Click on the blue **GDPR** icon next to the dataset’s name to view the four GDPR fields for the dataset.

| GDPR Field | Documenting: |

| --- | --- |

| Contains personal data | Whether or not the dataset contains personally-identifying information |

| Purposes | For auditing purposes, the reason why this data was collected |

| Retention policy | For auditing purposes and to take appropriate filtering actions, how long the personal data can be used |

| Legal basis for consent | For auditing purposes, how the personal data came into our possession |

In this case, provide the following sample answers and click **Save**:

* Contains personal data: Yes

* Purposes: `Marketing communication Recommender system`

* Retention policy: `3 years after last action`

* Legal basis for consent: `Explicit consent on website`

Notice that the formerly blue GDPR icon has now turned red after indicating that the dataset contains personal data. Now select **Actions > Share** and choose any project to share this dataset with.

Because the *privacy\_doc* user has documented this dataset as containing personal data, and because of the project-level privacy settings configured by the *privacy\_admin* user, Dataiku DSS prevents the share from happening.

Now open the *Orders\_enriched\_prepared* dataset. The Prepare recipe that produced it has removed the personally-identifying information, and so we can mark this dataset as not containing personal data. The GDPR icon is now colored green to signal the lack of personal data.

In the Flow, you can view the GDPR status of each dataset by choosing **Metadata fields** from the View menu at the bottom left of the screen. Ensure that **GDPR fields - Contains personal data** is the selected field.

## Personal Data Status in Recipe Output[¶](https://knowledge.dataiku.com/latest/courses/governance/gdpr/document-datasets.html#personal-data-status-in-recipe-output "Permalink to this headline")
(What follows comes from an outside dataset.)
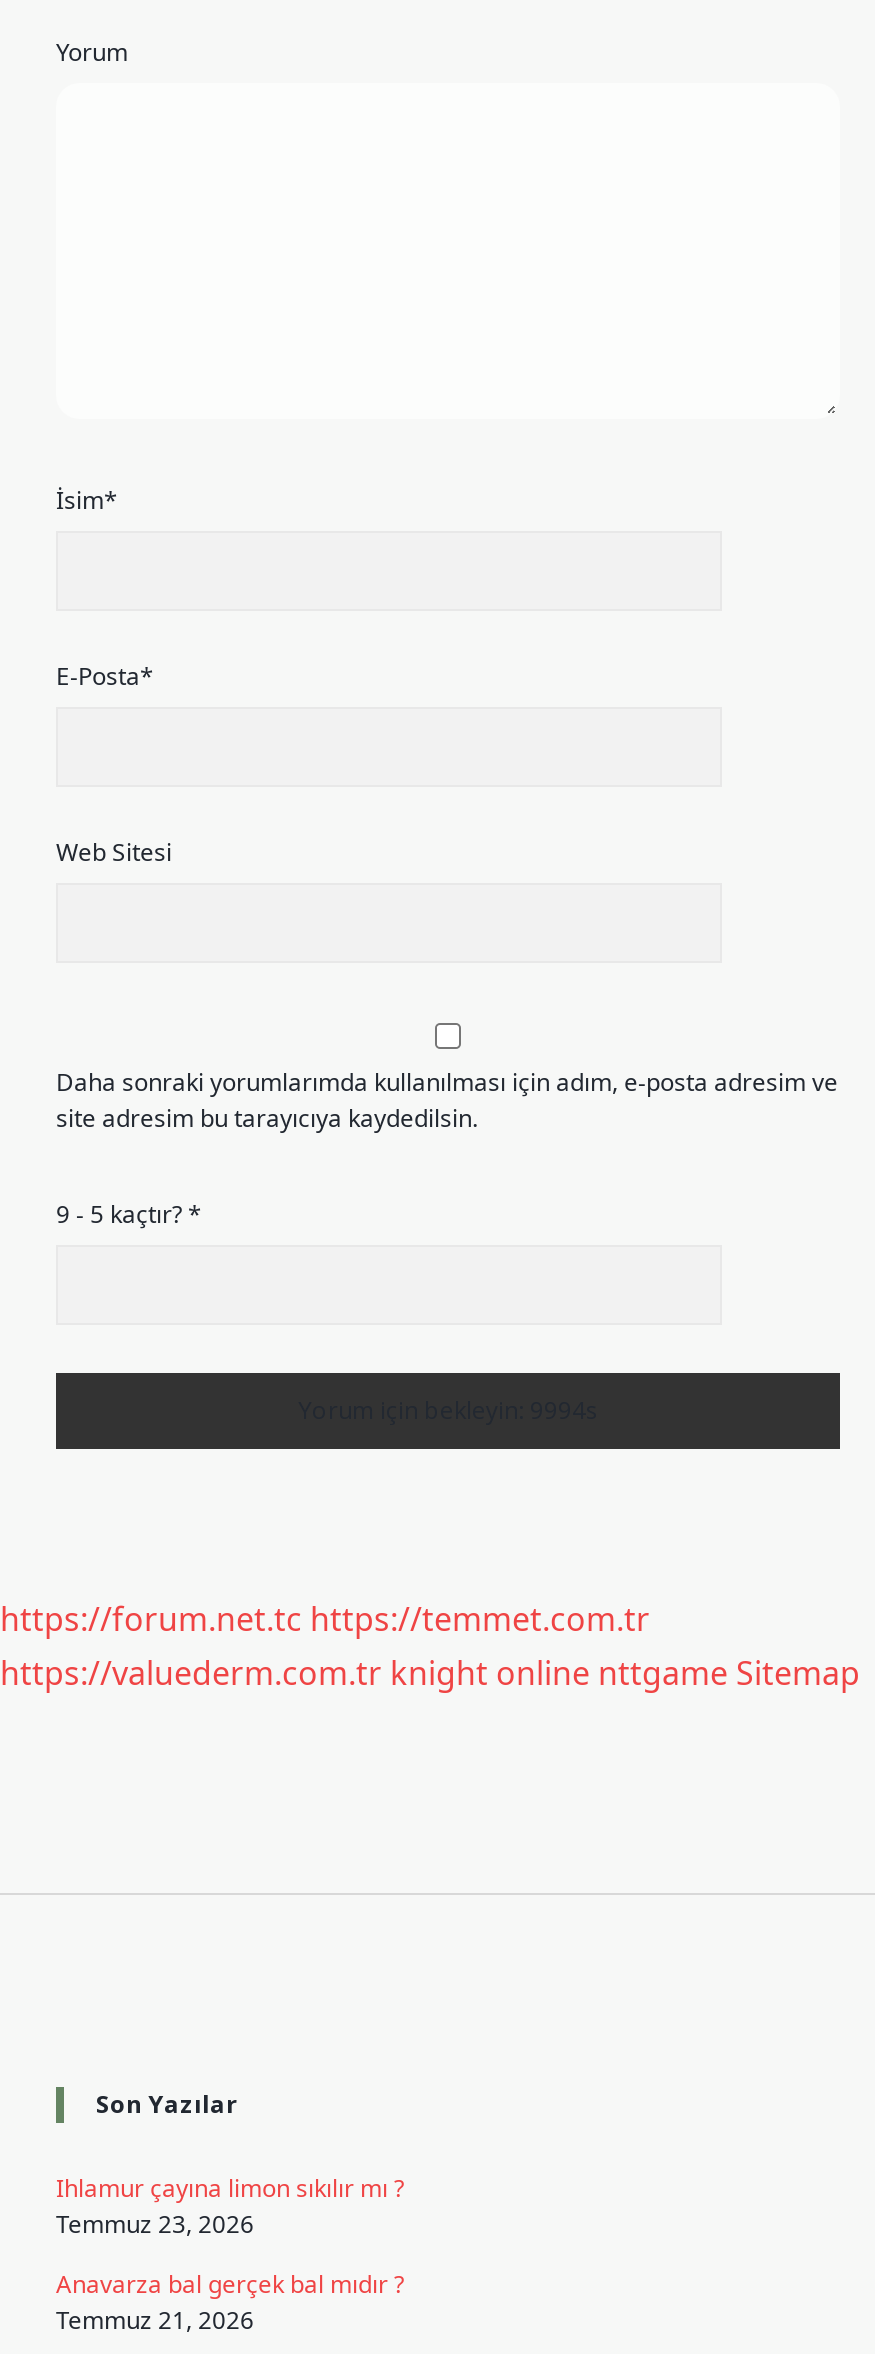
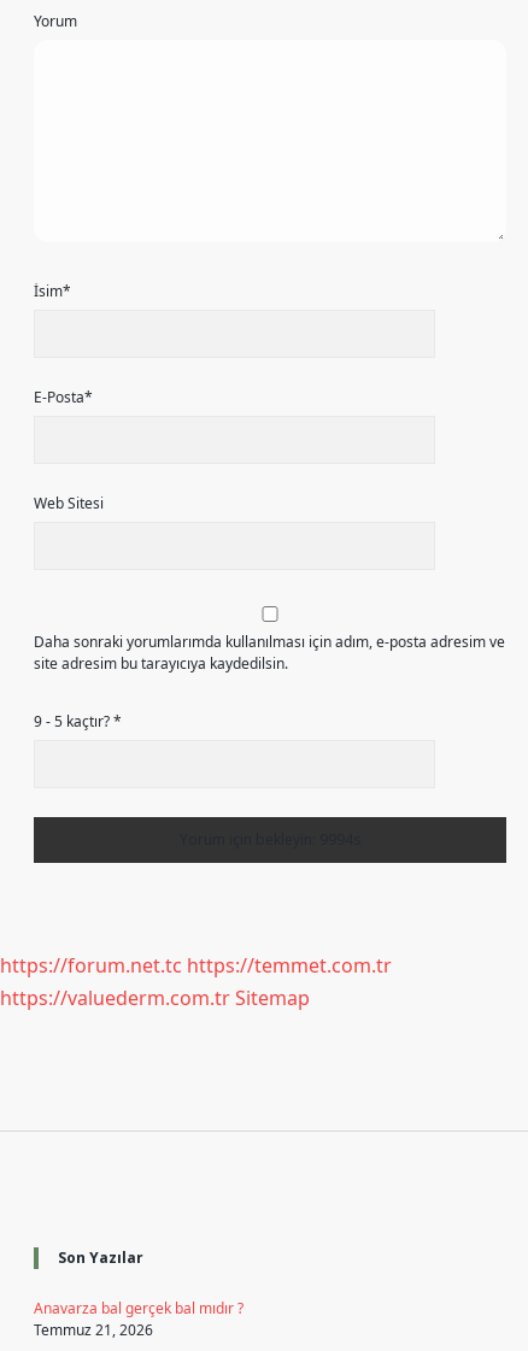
[0,1651,860,1695] https://valuederm.com.tr knight online nttgame Sitemap -> [0,985,310,1011] https://valuederm.com.tr Sitemap
[56,2171,404,2241] Ihlamur çayına limon sıkılır mı ? | Temmuz 23, 2026 -> none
It is important to understand how recipes impact a dataset’s GDPR status with respect to the presence of personal data. The principle to keep in mind is that the documentation of personal data is, by design, a human task. Accordingly, documenting the output of a recipe with respect to personal data is also a human task.

Note

**Key Concept**

* When building a Flow, the initial *output* dataset to any recipe, regardless of whether its *input* dataset was marked as blue, green or red, will **not be defined** with respect to the presence of personal data.
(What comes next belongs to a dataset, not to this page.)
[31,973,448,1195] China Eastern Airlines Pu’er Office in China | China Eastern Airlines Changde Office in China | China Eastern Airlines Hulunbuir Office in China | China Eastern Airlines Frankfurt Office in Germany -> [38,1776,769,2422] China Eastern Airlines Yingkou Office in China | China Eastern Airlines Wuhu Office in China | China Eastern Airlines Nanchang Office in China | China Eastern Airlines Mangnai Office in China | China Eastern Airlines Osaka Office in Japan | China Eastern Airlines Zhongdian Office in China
It remains a human task to document the presence of personal data in an output dataset because it is not obvious whether the recipe in question has introduced or removed personal data.

After a user has documented the status of personal data in an output dataset, attention must also be given to the effect of **editing and saving** the recipe that produced it.

If all inputs to a recipe have been documented as being free of personal data (green), and a user has also marked the output dataset as green, then editing and saving the recipe will not affect the status of personal data in the output dataset. The output dataset remains green.

On the other hand, if the inputs to a recipe are not entirely clear of personal data (at least one blue or one red input), regardless of the previous documentation of the output dataset, editing and saving the recipe will revert the status of the output dataset to not yet defined (blue). Once again, the plugin ensures a human is in the loop to document the presence of personal data.